All of the major banks have closed branches on Long Island, as consolidation and an increase in online banking over the last 10 or 15 years has been changing the retail banking landscape.
John McGinley, head of real estate for Chase, which has both closed and opened branches here in the last few years, says there are several factors that come into play when it involves branch contraction or expansion.
“There’s no absolute recipe for it and we consider a lot of factors,” McGinley told LIBN. “There is the proximity to our other locations, and we look at the activity at the branch, both the volume and the type. We’ve also got external factors like real estate-related positions, like if a lease is up for renewal.”
While a majority of the bank properties on Long Island are now owned by real estate investors or investment firms, Chase has about 130 branches in Nassau and Suffolk counties, half of which it owns and the other half it leases.
Banks that lease their branches here could be paying gross rent that ranges from $250,000 to $500,000 or more a year. And because most sign initial long-term leases of up to 20 years, the financial liability of a vacant branch is substantial, prompting many to seek sub-tenants.
Industry sources say deposits exceeding $100 million is a mark of a successful bank branch on Long Island, however, it’s not the only measure when it comes to decisions about closing or maintaining branch operations.
“We always consider market and community in terms of how we’ll serve that community going forward,” McGinley said. “We also factor in how a community uses that branch and the activity, so it’s a multi-pronged thing, but I think it’s really about understanding where the banking business is going and understanding the strong existence of the bank presence to our customers and just balancing between those two.”
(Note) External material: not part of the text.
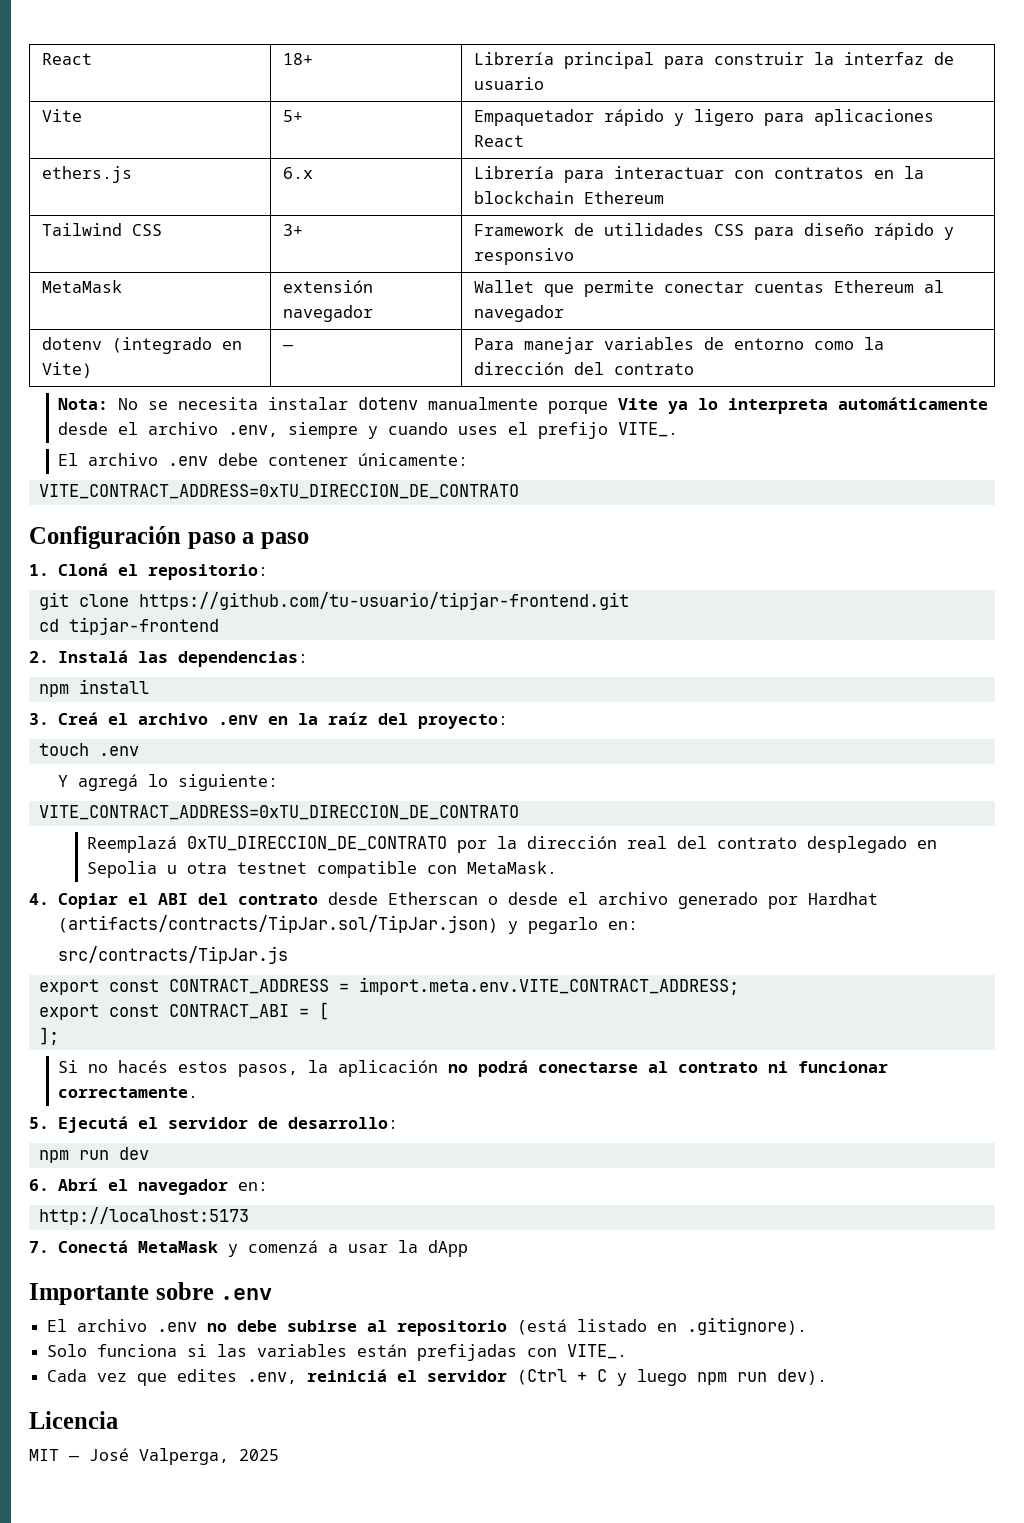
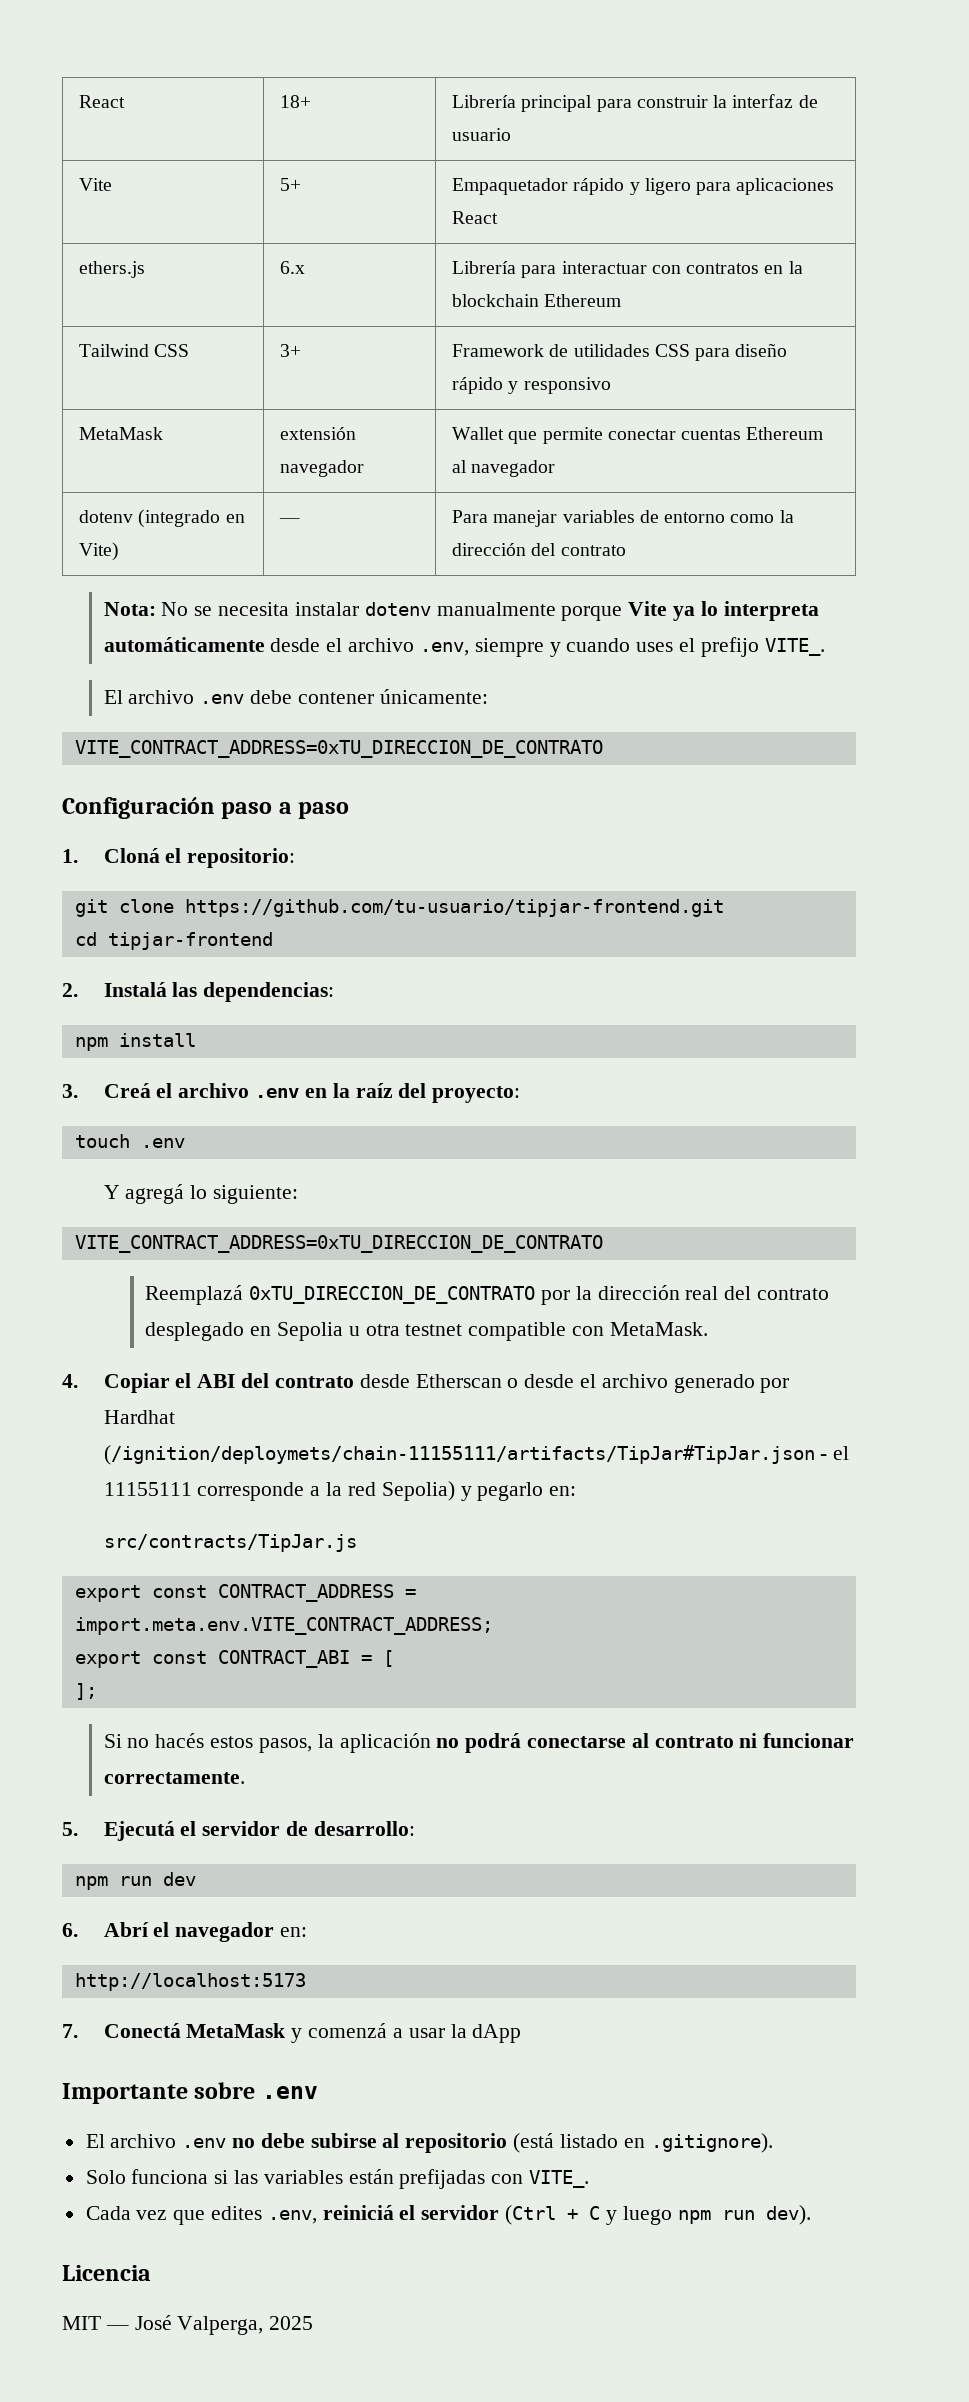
- 4. Copiar el ABI del contrato desde Etherscan o desde el archivo generado por Hardhat (artifacts/contracts/TipJar.sol/TipJar.json) y pegarlo en:
+ 4. Copiar el ABI del contrato desde Etherscan o desde el archivo generado por Hardhat (/ignition/deploymets/chain-11155111/artifacts/TipJar#TipJar.json - el 11155111 corresponde a la red Sepolia) y pegarlo en:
McGinley says banks are more flexible with their real estate than they ever have been, though it’s their customers who often determine branch strategy.
“We err on the side of staying in the community and serving it and keeping locations open if those variables don’t feel like they are appropriately satisfied,” he said. “I think that digital has become an option that folks have and use. But our data would show you that a majority of customers value the branch and consider themselves either multi-channel or branch centric. From an advice standpoint in helping people do more with their money and reach their goals, being on a corner or in a neighborhood is still paramount to us.”
Meanwhile, when considering a bank property as a real estate investment, Schuckman advises caution.
“In my opinion, the future of the retail banking business is extraordinarily grim, because some banks are closing a bunch of branches and building one big branch and just having ATMs around it,” the broker said. Schuckman added he’s been surprised that the prices on bank branch properties haven’t gone down, though he credits that to a still-active market for 1031 exchanges that allows real estate investors to avoid paying capital gains via property re-investment.
“I think the problem I foresee is that a lot of people used 1031s to buy a 5-percent cap or even lower, because they felt a bank sells money and it will never go out of business. You have investors who bought these bank branches and now they’re left with a vacant branch,” Schuckman said. “My recommendation for anyone who owns a freestanding bank branch is to give us a call.”